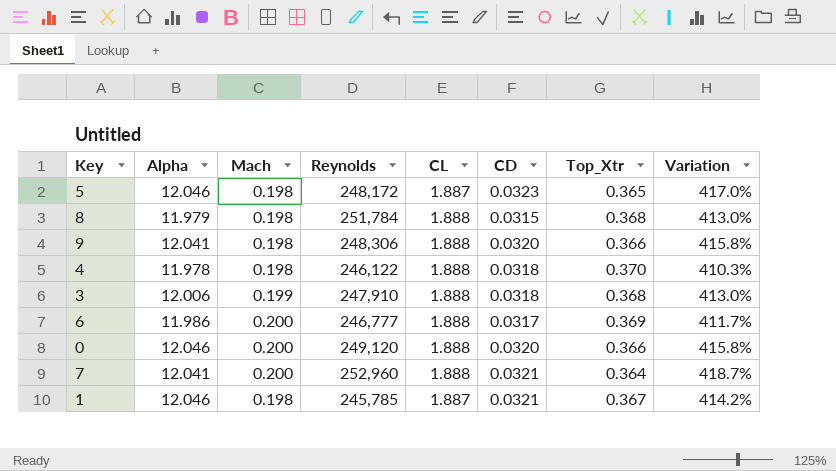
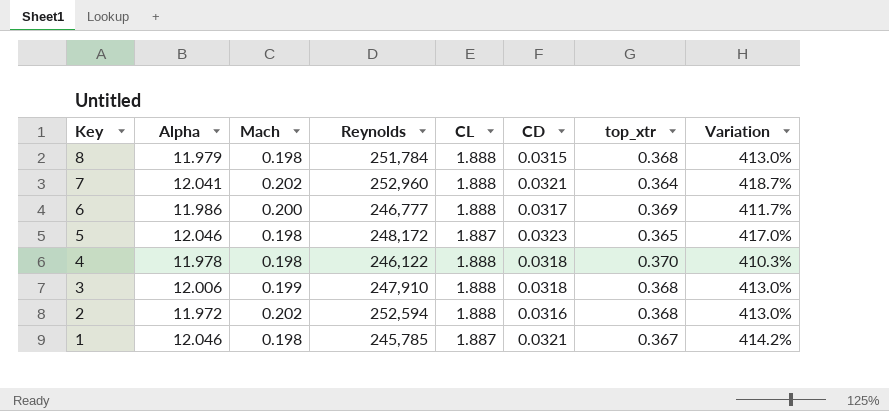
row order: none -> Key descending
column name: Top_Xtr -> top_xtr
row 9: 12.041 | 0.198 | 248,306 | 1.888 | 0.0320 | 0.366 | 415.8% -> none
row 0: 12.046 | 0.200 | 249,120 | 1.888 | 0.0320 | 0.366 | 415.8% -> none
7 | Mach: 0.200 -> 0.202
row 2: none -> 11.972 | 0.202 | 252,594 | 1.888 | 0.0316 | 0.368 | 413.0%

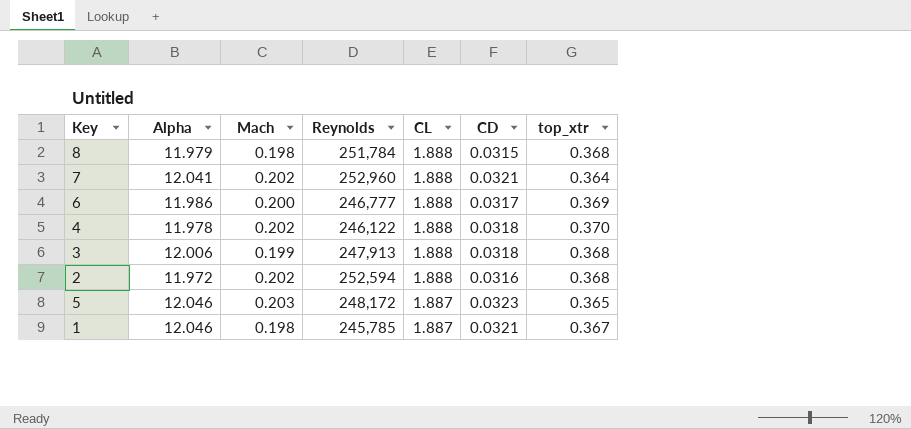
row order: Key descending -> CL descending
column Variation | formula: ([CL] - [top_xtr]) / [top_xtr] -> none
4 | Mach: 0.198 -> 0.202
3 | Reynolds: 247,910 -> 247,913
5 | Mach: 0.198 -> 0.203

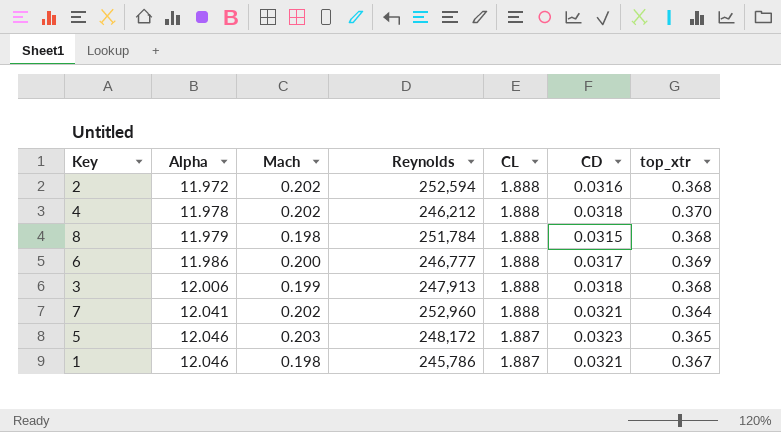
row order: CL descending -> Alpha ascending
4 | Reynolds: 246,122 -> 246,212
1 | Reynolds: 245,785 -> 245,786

########

**WORK ITEM**
Word for word, restate only the lines from the one containing "4 | Reynolds: 246,122 -> 246,212" through the last line of the entries, with both ends kept.

**YOUR RESPONSE**
4 | Reynolds: 246,122 -> 246,212
1 | Reynolds: 245,785 -> 245,786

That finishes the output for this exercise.